A steady stream of union leaders, teachers, parents and elected officials urged the Chicago Board of Education Aug. 19 to protect classroom positions and student services and to avoid midyear cuts, risky borrowing or reimbursing the city for non‑teacher pensions unless new, dedicated revenue is secured.
Jackson Potter, vice president of the Chicago Teachers Union, said the budget choices have real human consequences and singled out the municipal pension reimbursement debate. "Some of the people advocating the strongest for, hey, don't make that payment to the lowest paid Black and brown women in the system for their pensions, are the same people who have banks on their boards," Potter said, arguing the district should pursue aggressive revenue and legal strategies rather than shift costs onto workers and students.
Jen Conant, CTU charter division chair, told the board that CPS must "mitigate negative impact on students and leave as many options as possible," and cited recent charter closures and CPS's decision to take over five Acero campuses as precedent for stepping in to preserve school communities. SEIU Local 73 director Tremaine Reeves warned that loans historically lead to workforce concessions: "Do not take out a loan that will harm workers in the long run and dig CPS in a deeper hole," Reeves said. Several other SEIU members described proposed cuts to CICA paraprofessional positions, custodial staff, crossing guards and food service as direct classroom impacts that jeopardize students' health and safety.
Teachers and parents described immediate classroom effects: Michelle Ludwig, a teacher at DePriest Elementary, said IEP minutes were not being met and that cuts to art, music and library reduce students' opportunities. Special‑education staff told the board their schools already lack paraprofessionals and that children may lose the only reliable source of hot meals if cafeteria positions are cut. Parent leader Carla Rivera described her son's speech‑language services shrinking to 30 minutes a week because of limited staffing.
Several speakers called on state government to provide the funding the district needs and urged taxing wealthy Illinois residents rather than cutting school services.
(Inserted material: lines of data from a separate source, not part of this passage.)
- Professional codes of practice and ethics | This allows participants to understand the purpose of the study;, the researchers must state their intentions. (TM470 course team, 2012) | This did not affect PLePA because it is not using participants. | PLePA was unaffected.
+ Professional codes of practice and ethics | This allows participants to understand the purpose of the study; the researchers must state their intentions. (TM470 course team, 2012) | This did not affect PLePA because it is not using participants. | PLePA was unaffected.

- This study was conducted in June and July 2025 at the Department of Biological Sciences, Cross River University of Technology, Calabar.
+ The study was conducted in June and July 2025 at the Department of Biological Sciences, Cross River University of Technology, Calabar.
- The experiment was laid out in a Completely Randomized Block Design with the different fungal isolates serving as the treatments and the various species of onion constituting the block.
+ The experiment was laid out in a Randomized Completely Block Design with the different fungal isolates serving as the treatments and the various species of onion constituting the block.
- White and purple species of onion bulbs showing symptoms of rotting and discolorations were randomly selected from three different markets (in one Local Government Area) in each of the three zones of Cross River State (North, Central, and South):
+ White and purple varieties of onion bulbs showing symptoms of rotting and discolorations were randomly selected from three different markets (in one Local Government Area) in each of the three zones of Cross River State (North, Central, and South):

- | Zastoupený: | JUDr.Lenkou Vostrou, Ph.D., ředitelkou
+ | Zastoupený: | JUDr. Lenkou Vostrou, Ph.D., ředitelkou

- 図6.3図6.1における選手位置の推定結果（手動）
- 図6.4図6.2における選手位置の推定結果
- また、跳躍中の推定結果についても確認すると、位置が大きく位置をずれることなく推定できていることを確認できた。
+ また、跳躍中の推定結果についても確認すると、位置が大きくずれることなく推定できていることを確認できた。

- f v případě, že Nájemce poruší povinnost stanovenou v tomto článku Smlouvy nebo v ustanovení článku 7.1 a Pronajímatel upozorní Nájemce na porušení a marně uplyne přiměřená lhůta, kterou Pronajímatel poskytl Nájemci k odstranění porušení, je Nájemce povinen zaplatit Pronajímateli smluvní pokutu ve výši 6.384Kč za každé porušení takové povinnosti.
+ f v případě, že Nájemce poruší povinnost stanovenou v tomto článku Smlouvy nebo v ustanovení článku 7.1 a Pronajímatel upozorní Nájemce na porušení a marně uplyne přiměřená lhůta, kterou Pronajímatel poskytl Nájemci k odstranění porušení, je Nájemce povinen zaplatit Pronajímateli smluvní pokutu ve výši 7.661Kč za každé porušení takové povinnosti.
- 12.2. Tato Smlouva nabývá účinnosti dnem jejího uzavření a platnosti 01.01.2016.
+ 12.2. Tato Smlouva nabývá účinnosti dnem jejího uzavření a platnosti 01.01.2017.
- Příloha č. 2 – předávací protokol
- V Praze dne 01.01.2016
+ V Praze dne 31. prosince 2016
Public commenters and union representatives repeatedly criticized proposals that would force CPS to reimburse the city for the Municipal Employees' Annuity and Benefit Fund (MEABF) absent new revenue, saying the city is legally obligated to fund MEABF and that shifting that cost to CPS would exacerbate inequality and result in deeper future cuts.
Elected officials weighed in from both sides of the debate. Alderman Andre Vasquez (40th Ward) said Illinois law makes the city responsible for MEABF and warned that forcing CPS to add a $175 million payment or to borrow would "delay one and make it worse" and risk long‑term fiscal harm. Alderman Scott Waguespack (32nd Ward) praised CPS's effort to protect school budgets and also warned that borrowing would be "wrong‑headed and fiscally irresponsible," potentially increasing interest costs and delaying capital investments.
Speakers asked for concrete contingency planning if promised TIF surplus or state funding is delayed and urged the board to continue community engagement. Many asked the board to take an advocacy posture with Springfield, and some urged litigation or aggressive revenue policy changes to recoup past financial harms.
Provenance: public participation remarks during the FY26 budget hearing on Aug. 19, 2025, including union representatives Jackson Potter (CTU), Jen Conant (CTU charter division), Tremaine Reeves (SEIU Local 73), and multiple parents and teachers.